# NEC - when to use Continuous Load rating (X125%)



## indy-engineer

I'm referring to the posting for NEC Level of Difficulty where someone put up some sample NEC-type questions. I understand to multiply continuous load by 125% and non-continuous load by 100%, but how do you know when to use which. Is it related to lighting load?

Please help. I might get 3 or 4 questions right if I can understand this concept. I'm a second-timer and I took a loss on most of the NEC questions in April.

Thanks for anything!!


----------



## shellbell500

not sure i understand your question - i would imagine that the problems would tell you which of the load was continuous vs. not? this will be my first time on the test so correct me if i'm wrong. as far as i know you always multiply the continuous by 125% and the non-cont. by 100%, unless you are sizing conductors and you have to, i think, apply the demand factors on 100% of the load, not 125%, and compare the conductor sizes and choose the larger of the two. hmm - confusing.


----------



## chicago

On a somewhat unrelated topic at hand, can someone give me last minute feedback on the most typical Articles/Tables/terminology seen on the PE exams for the NEC 2005?

Here's what I have:

*Tabbed:*

Table 310.16 Ampacity

Table 430.250 Motor FLC

Chapter 9 Table 9

Art. 250 Grounding/Bonding

Art. 220 Branch ckt. loads

*Keywords: *

derate, demand factor, standard or next size up for fuses/CB's, adjustment/correction factor, continous/non-continous loads, GFC, overcurrent protection, separate overload,

*General rule of thumbs:*

125%*ampacity, P=S (power) where pf=1, 600V, 115% (motors-service factor), 135% capacitors, 250% FLC (CB's), 3x starting current, 6x starting current

Let me know if I'm missing anything significant.


----------



## SteveR

Isn't a load considered continuous if it will carry its maximum current for 3hrs or more?


----------



## jdd18vm

Basically continuous loads are defined as any load where the maximum current is expected for 3 or more hours. Mainly, but not exclusively Lighting. See the definitions Article 100. This is my first time too but from all the examples I've seen Lighting would be the continuous. Stop here if your satisfied 

Generally its a three step process: Calc load, size wire, select overcurrent

For a combined load: Calc your load as %125 any continuous plus %100 of the remaining loads, apply any demands.

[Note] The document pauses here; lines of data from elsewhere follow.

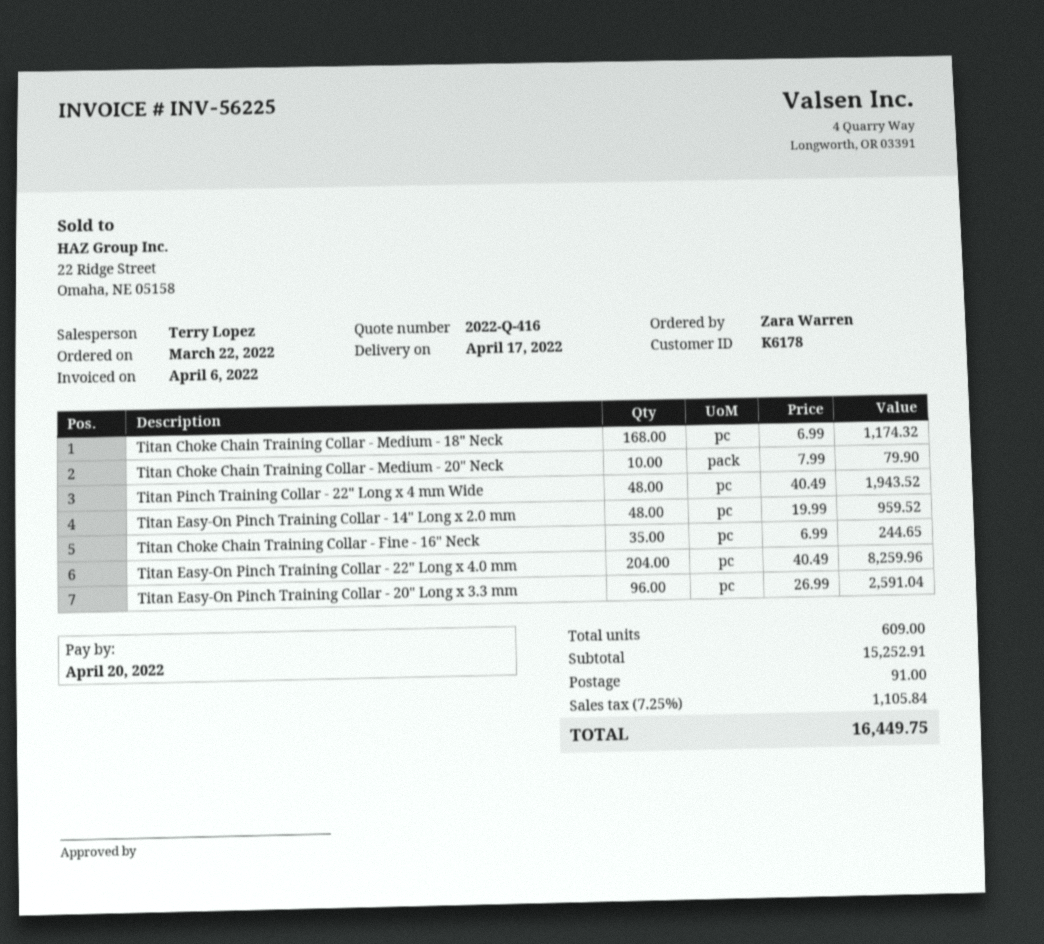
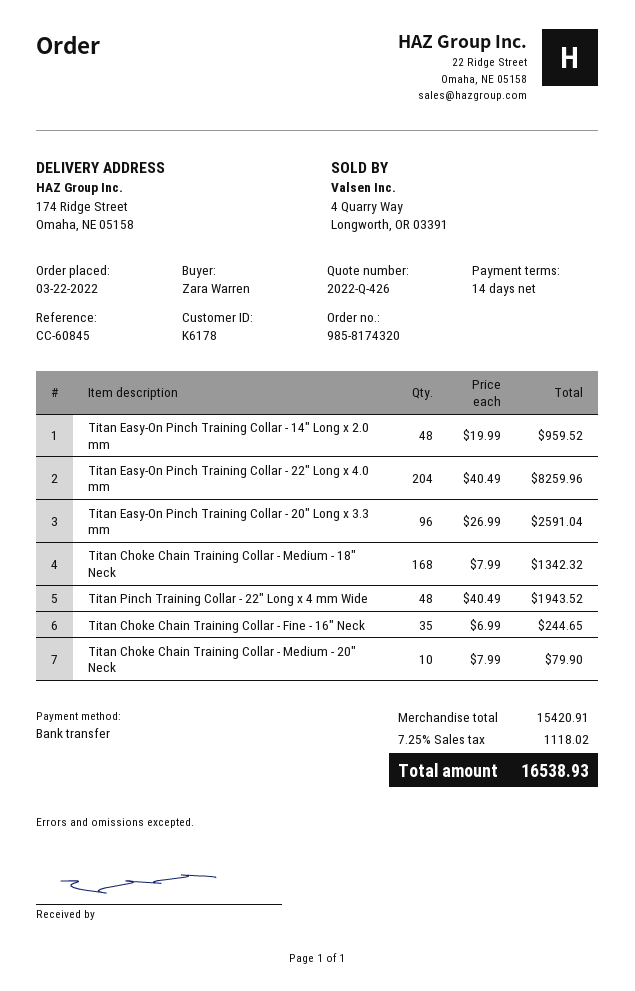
quote number: 2022-Q-416 -> 2022-Q-426
Titan Choke Chain Training Collar - Medium - 18" Neck: 168 x 6.99 = 1174.32 -> 168 x 7.99 = 1342.32
subtotal: 15252.91 -> 15420.91
shipping: 91.00 -> none
tax: 7.25% = 1105.84 -> 7.25% = 1118.02
total: 16449.75 -> 16538.93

That gives you your min size for the conductor. Look up in table, likely table 310-16 for the insulation (THHN THWN) given. Apply and derating factor like more than 3 conductors.

Overcurrent protection varies. Again generally the calculated number you got above, if it doesn't match a standard size, the next higher may be used.

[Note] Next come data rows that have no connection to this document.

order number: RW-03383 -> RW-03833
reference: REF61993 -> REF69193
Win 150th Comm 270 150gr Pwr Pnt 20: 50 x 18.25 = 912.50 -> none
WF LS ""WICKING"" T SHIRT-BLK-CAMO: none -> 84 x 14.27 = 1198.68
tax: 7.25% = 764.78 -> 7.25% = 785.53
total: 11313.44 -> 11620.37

For Motors depending on the device (ie non-time delay fuse) they call for, the percentage varies see Table 430.52

Remember on a single motor you have to use the Ampacity given in tables 430.248 and/or 430-250 not any Ampacity they may state in the problem.

For Motor Overloads use motor nameplate (or given ampacity) and Service factor. See Section 430.31 and 430.32

More than you need to know but these were all in the NCEES

Good Luck guys!

ps Shell yes i finally got 102


----------



## jdd18vm

chicago said:


> On a somewhat unrelated topic at hand, can someone give me last minute feedback on the most typical Articles/Tables/terminology seen on the PE exams for the NEC 2005?
> Here's what I have:
> 
> *Tabbed:*
> 
> Table 310.16 Ampacity
> 
> Table 430.250 Motor FLC
> 
> Chapter 9 Table 9
> 
> Art. 250 Grounding/Bonding
> 
> Art. 220 Branch ckt. loads
> 
> *Keywords: *
> 
> derate, demand factor, standard or next size up for fuses/CB's, adjustment/correction factor, continous/non-continous loads, GFC, overcurrent protection, separate overload,
> 
> *General rule of thumbs:*
> 
> 125%*ampacity, P=S (power) where pf=1, 600V, 115% (motors-service factor), 135% capacitors, 250% FLC (CB's), 3x starting current, 6x starting current
> 
> Let me know if I'm missing anything significant.


Of course Im with you Chi, first time. But all Ive read, you look like you have it well done! "the other board" sample exam got into some residential stuff there are good example calcs in Annex D might help.


----------



## indy-engineer

That's perfect and I'm satisfied. Thanks for the reply!!!


----------